Crude prices rose as much as 6 percent on Thursday after Saudi Arabia and its allies launched air strikes on Yemen, pushing shares lower in Europe, the Middle East and Asia and lifting oil producers’ currencies.
The military operations, including air strikes, targeted Iran-backed Houthi rebels besieging the southern Yemen city of Aden. Arab producers ship oil via the Gulf of Aden and Suez Canal to Europe.
The escalating tensions in the Middle East pushed the price of Brent crude up more than $3 a barrel to close to $60, a 2 1/2-week high. It last traded at $59.17, up 4.7 percent LCOc1.
“Oil is having a nice move after more geopolitical tensions in the Middle East over Yemen. Saudi has intervened via a military operation but, to be clear, (it) has at the moment led to no disruptions in oil supply,” said Atif Latif, director of trading at Guardian Stockbrokers in London.
A vertiginous slide in oil prices, from more than $115 a barrel last June to a low of $45 in January, has been a major driver of financial markets in the past year and a key factor driving monetary policy.
The fall has cut living costs for consumers across the globe but has triggered fears of growth-sapping deflation. More than two dozen central banks have eased policy, driving yields on many low-risk bonds into negative territory.

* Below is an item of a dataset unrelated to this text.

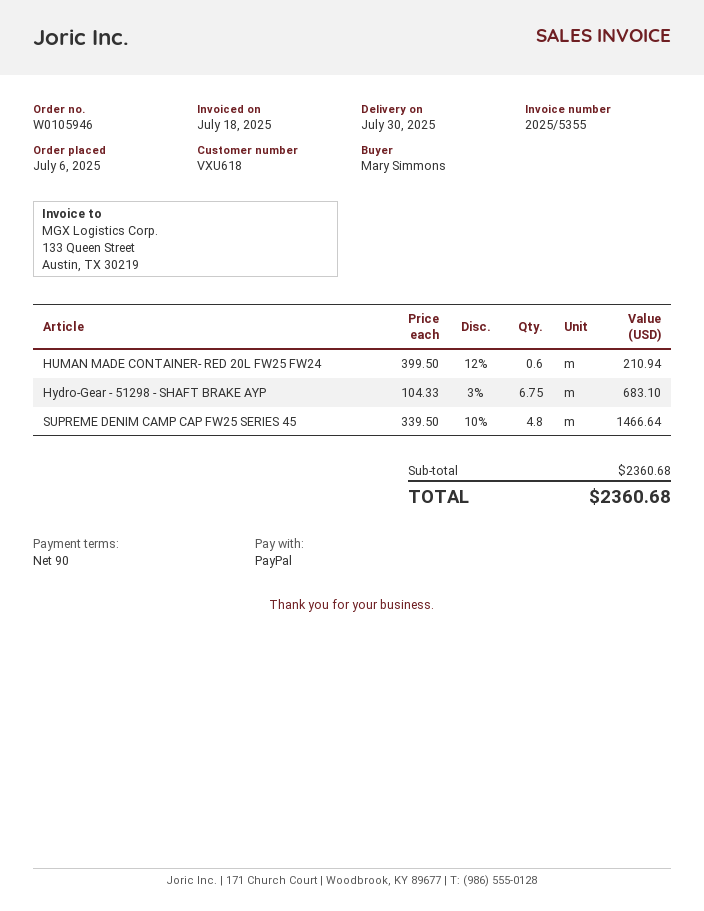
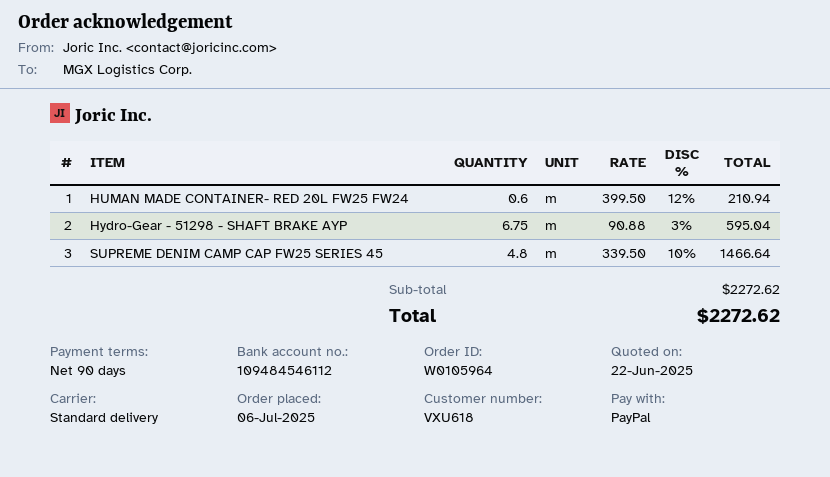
order number: W0105946 -> W0105964
Hydro-Gear - 51298 - SHAFT BRAKE AYP: 6.75 x 104.33 - 3% = 683.10 -> 6.75 x 90.88 - 3% = 595.04
subtotal: 2360.68 -> 2272.62
total: 2360.68 -> 2272.62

European shares followed Asian stocks lower. The pan-European FTSEurofirst 300 index .FTEU3 fell almost 1.5 percent. In Germany, a major industrial economy heavily dependent on oil imports, the DAX index .GDAXI fell 1.8 percent.
However, the STOXX Europe 600 oil and gas index .SXEP was up 0.8 percent.
Middle East stocks markets fell sharply. Dubai’s DFM index .DFMGI dropped more than 3 percent. The main Saudi index .TASI was down 0.55 percent.
Asian shares fell. MSCI’s broadest index of Asia-Pacific shares outside Japan .MIAPJ0000PUS eased 0.8 percent, Australia’s main index .AXJO shed 1.4 percent, while Japan’s Nikkei .N225 lost 1.6 percent in its biggest daily decline since mid-January.
The dollar fell. It lost 0.8 percent against Japan’s yen, which stood at 118.51 to the dollar JPY=.
The euro was up 0.6 percent EUR= at $1.1029, having risen from a 12-year low of $1.0457 touched last week.